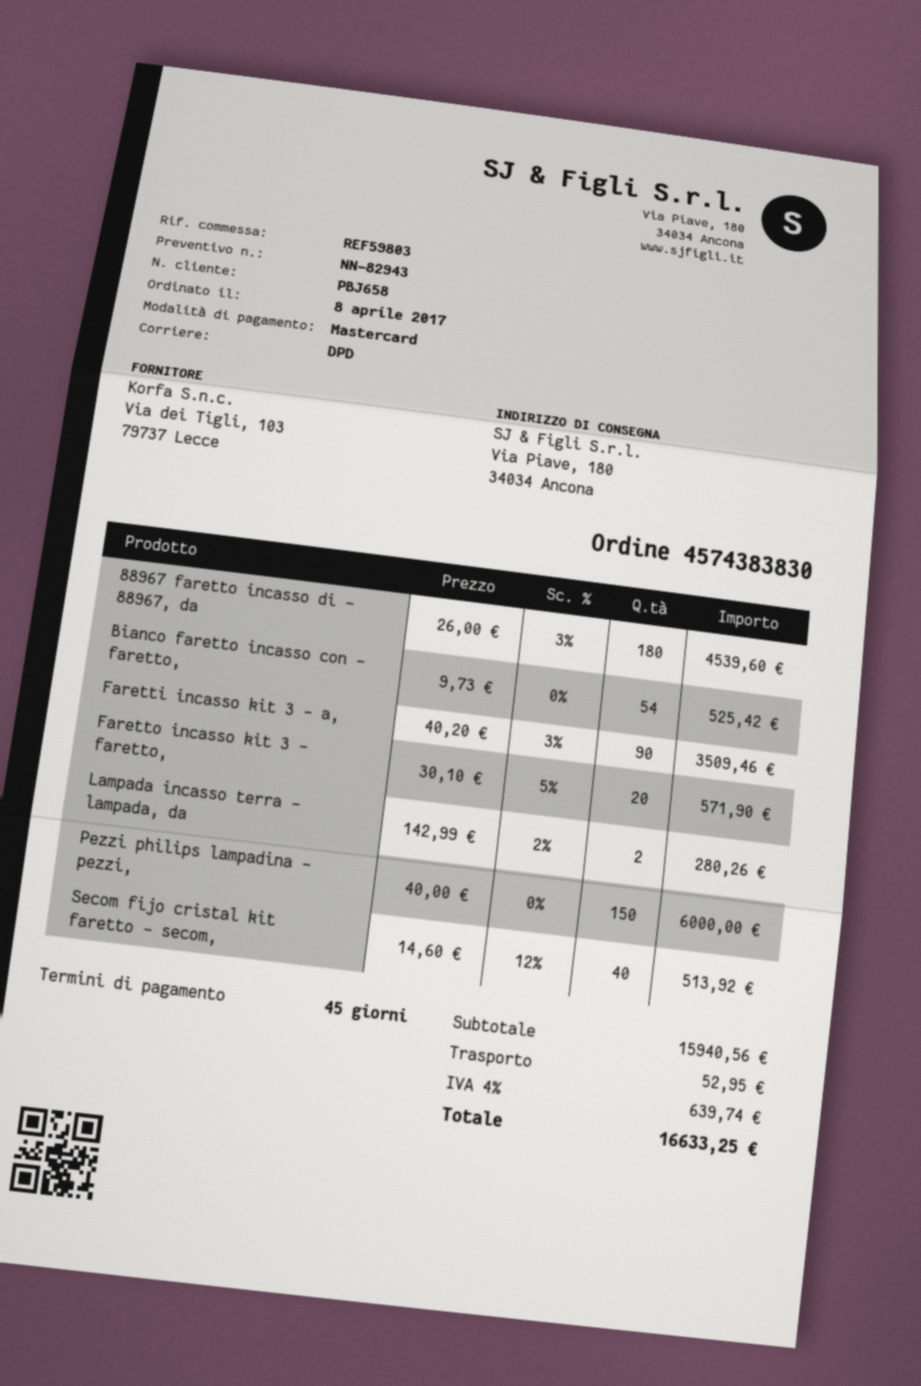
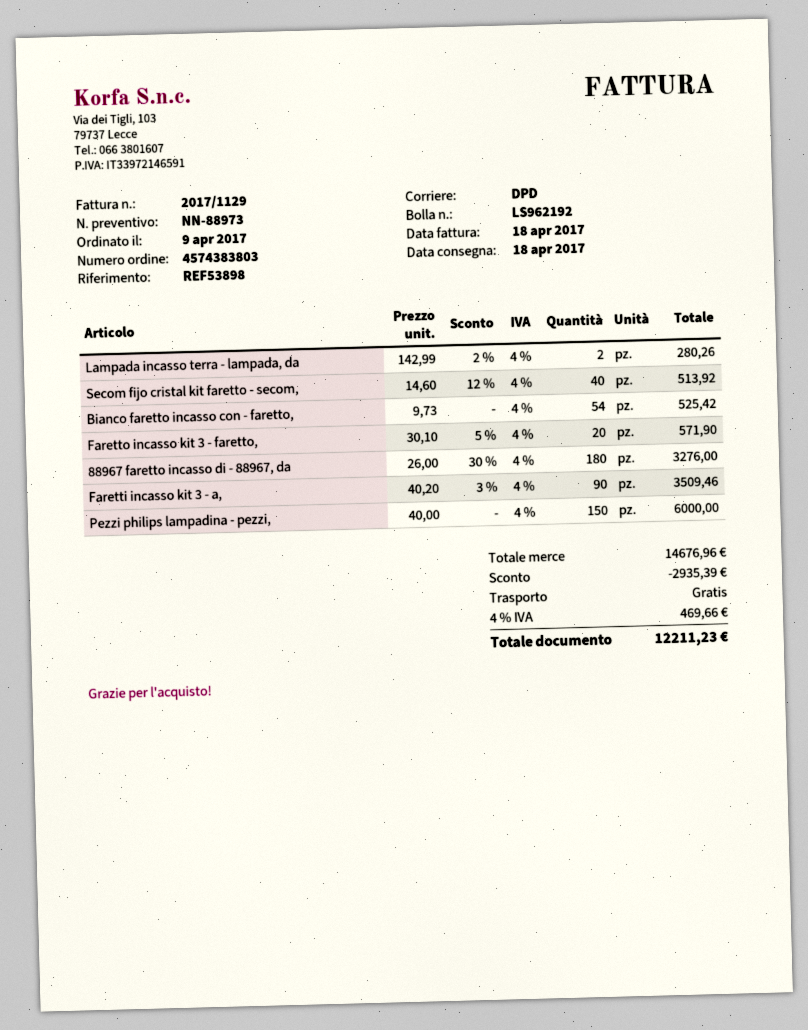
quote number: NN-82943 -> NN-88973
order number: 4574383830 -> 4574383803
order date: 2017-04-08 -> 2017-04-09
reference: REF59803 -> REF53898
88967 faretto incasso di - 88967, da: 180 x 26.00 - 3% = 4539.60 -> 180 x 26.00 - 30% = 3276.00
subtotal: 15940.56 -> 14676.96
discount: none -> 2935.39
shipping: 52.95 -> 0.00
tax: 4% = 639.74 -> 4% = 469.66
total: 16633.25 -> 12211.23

* **Exercise goal**: Each line of the material that has the word "order" belongs in the answer.

* **Response to this exercise**:
order number: 4574383830 -> 4574383803
order date: 2017-04-08 -> 2017-04-09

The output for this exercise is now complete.